◆ EXERCISE BRIEF ◆
Please retype the records below exactly as they appear, leaving out every picture.

◆ SOURCE RECORDS ◆
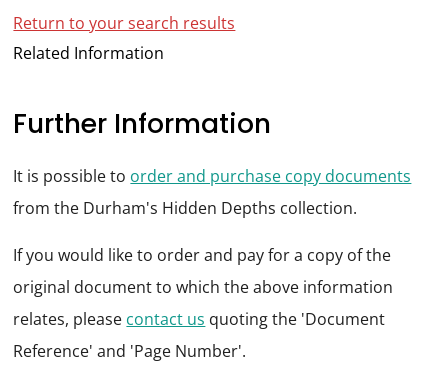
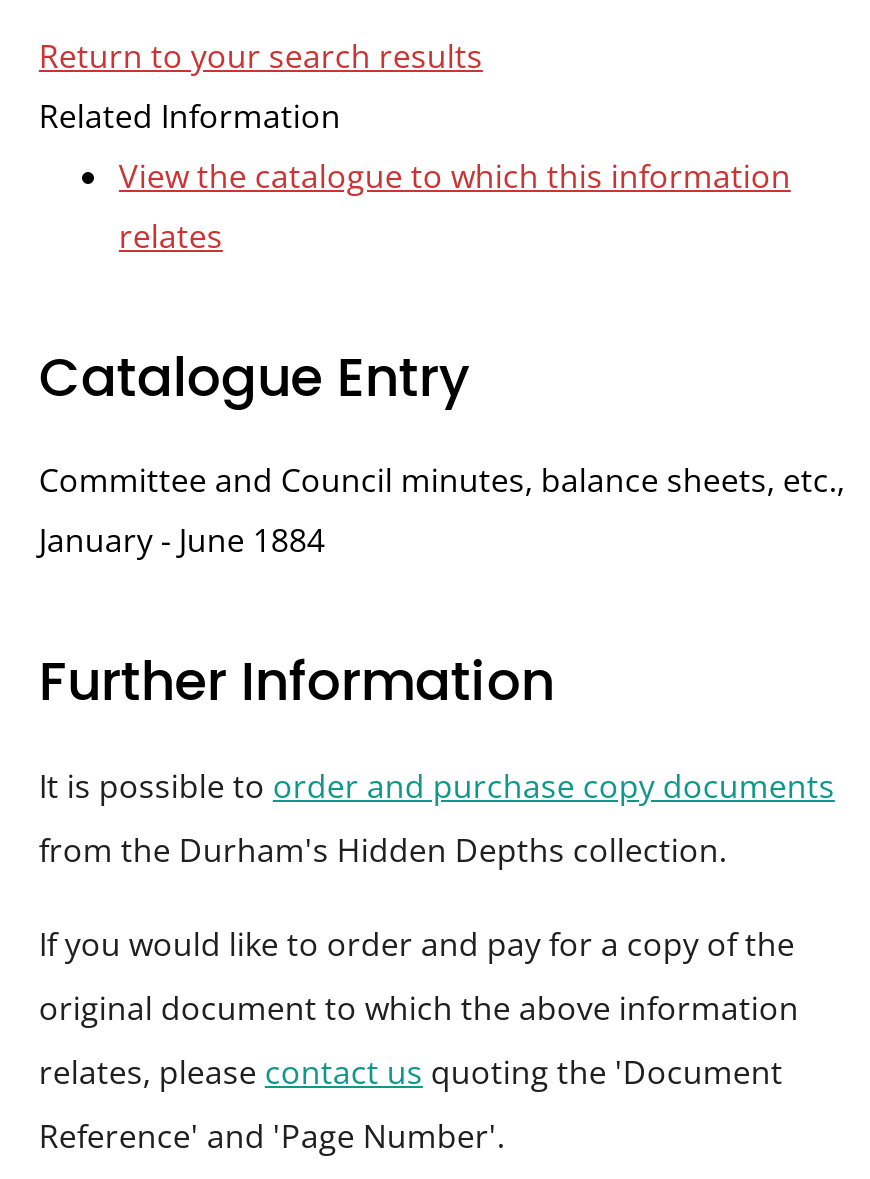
+ View the catalogue to which this information
+ relates
+ Catalogue Entry
+ Committee and Council minutes, balance sheets, etc.,
+ January - June 1884
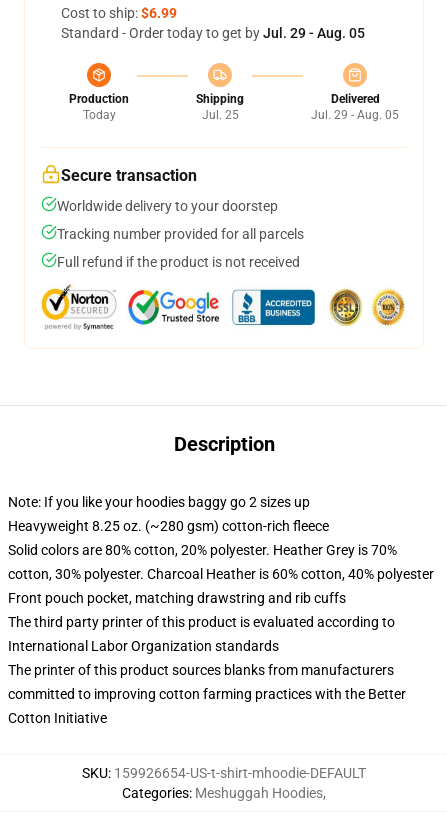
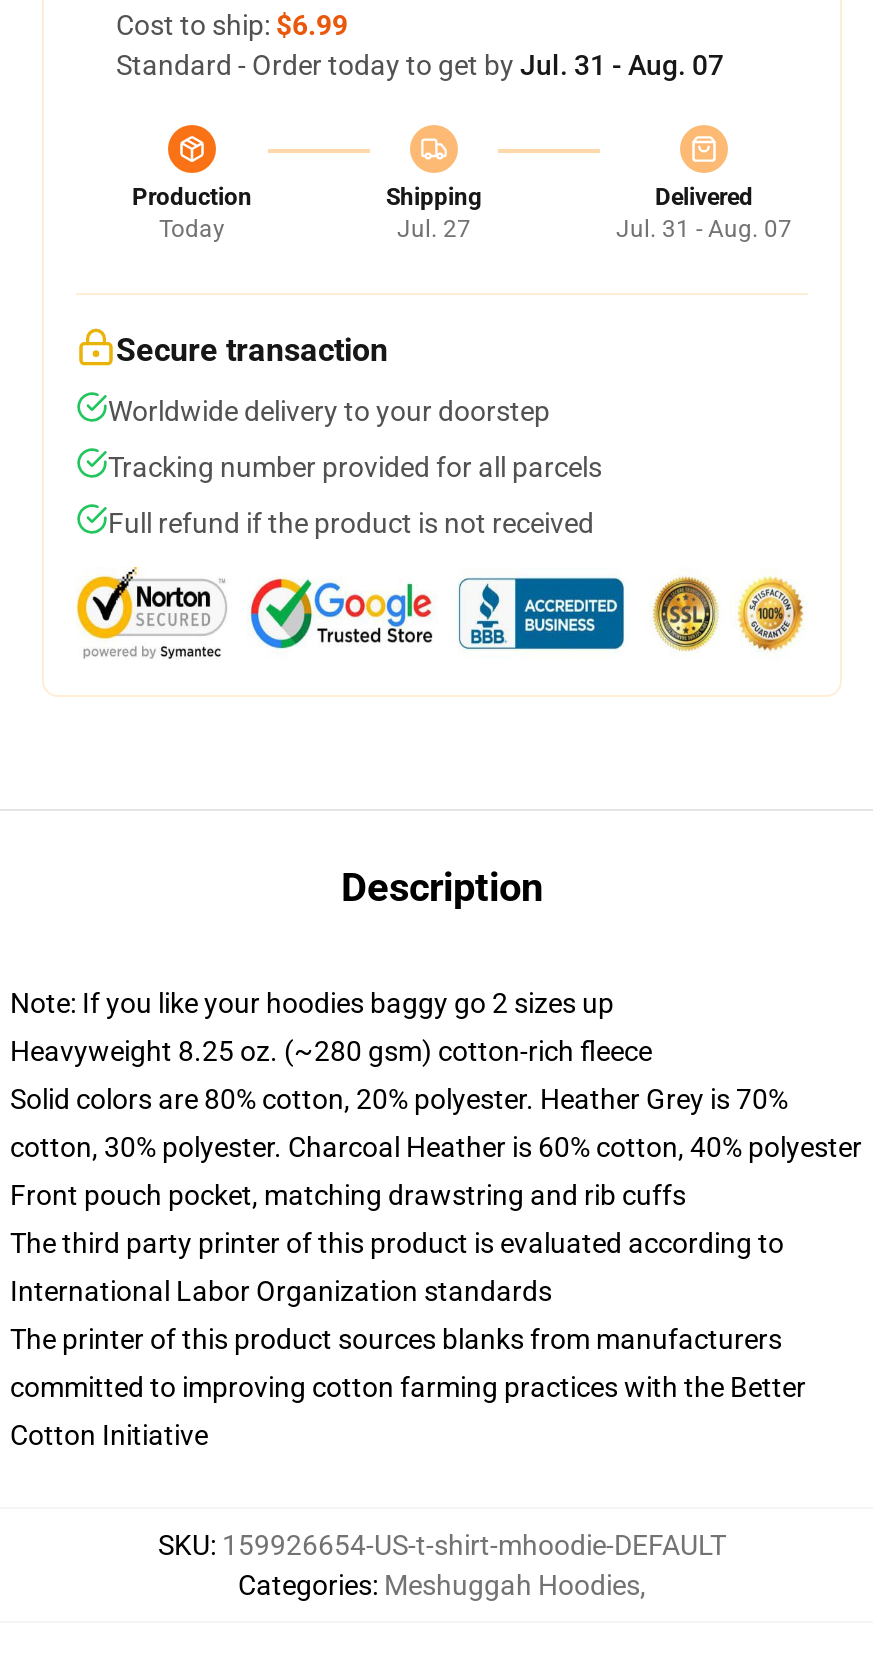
- Standard - Order today to get by Jul. 29 - Aug. 05
+ Standard - Order today to get by Jul. 31 - Aug. 07

- Jul. 25
+ Jul. 27

- Jul. 29 - Aug. 05
+ Jul. 31 - Aug. 07
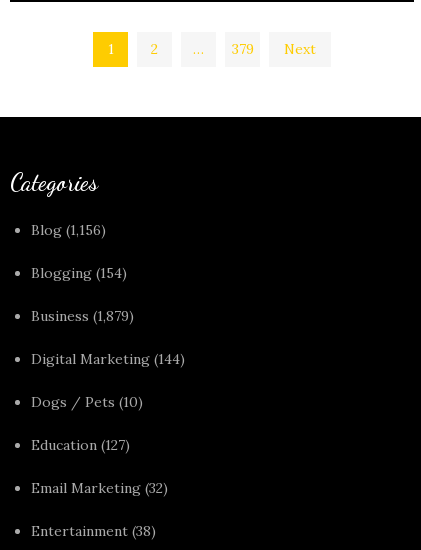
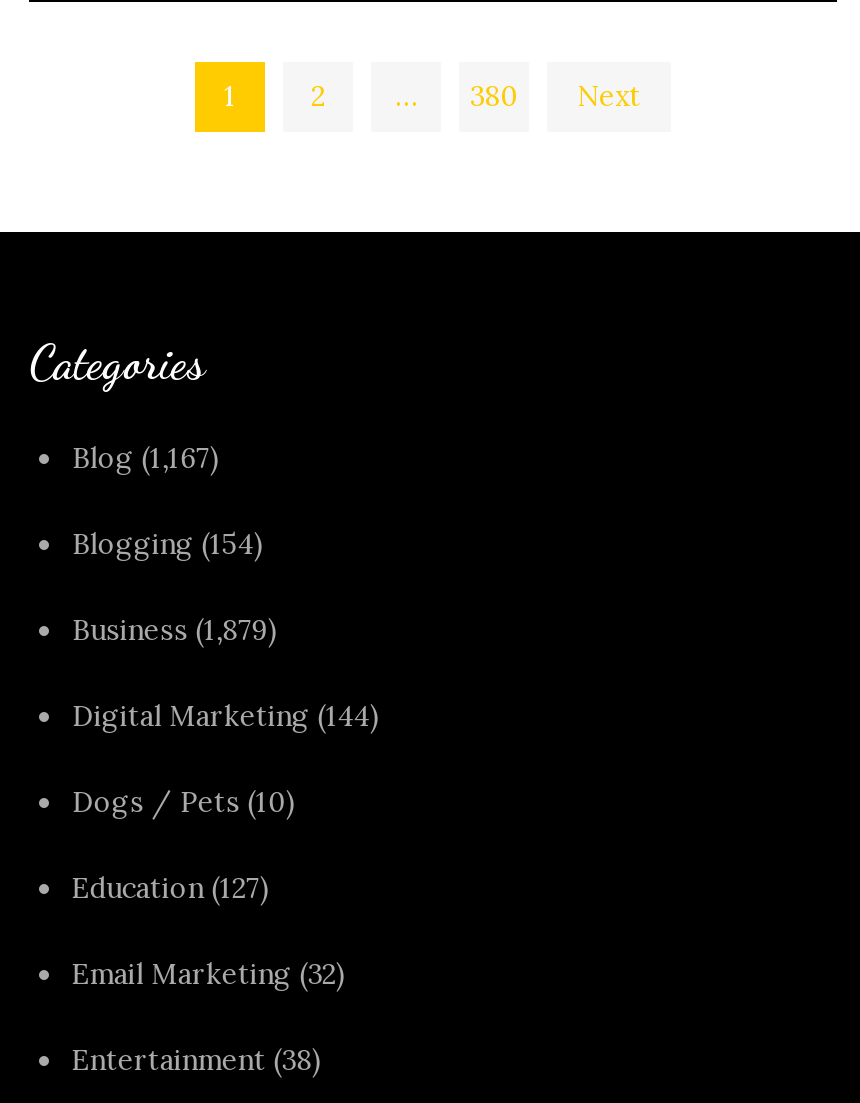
- 379
+ 380

- Blog (1,156)
+ Blog (1,167)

◆ WRITTEN RESPONSE ◆
+ View the catalogue to which this information
+ relates
+ Catalogue Entry
+ Committee and Council minutes, balance sheets, etc.,
+ January - June 1884
- Standard - Order today to get by Jul. 29 - Aug. 05
+ Standard - Order today to get by Jul. 31 - Aug. 07

- Jul. 25
+ Jul. 27

- Jul. 29 - Aug. 05
+ Jul. 31 - Aug. 07
- 379
+ 380

- Blog (1,156)
+ Blog (1,167)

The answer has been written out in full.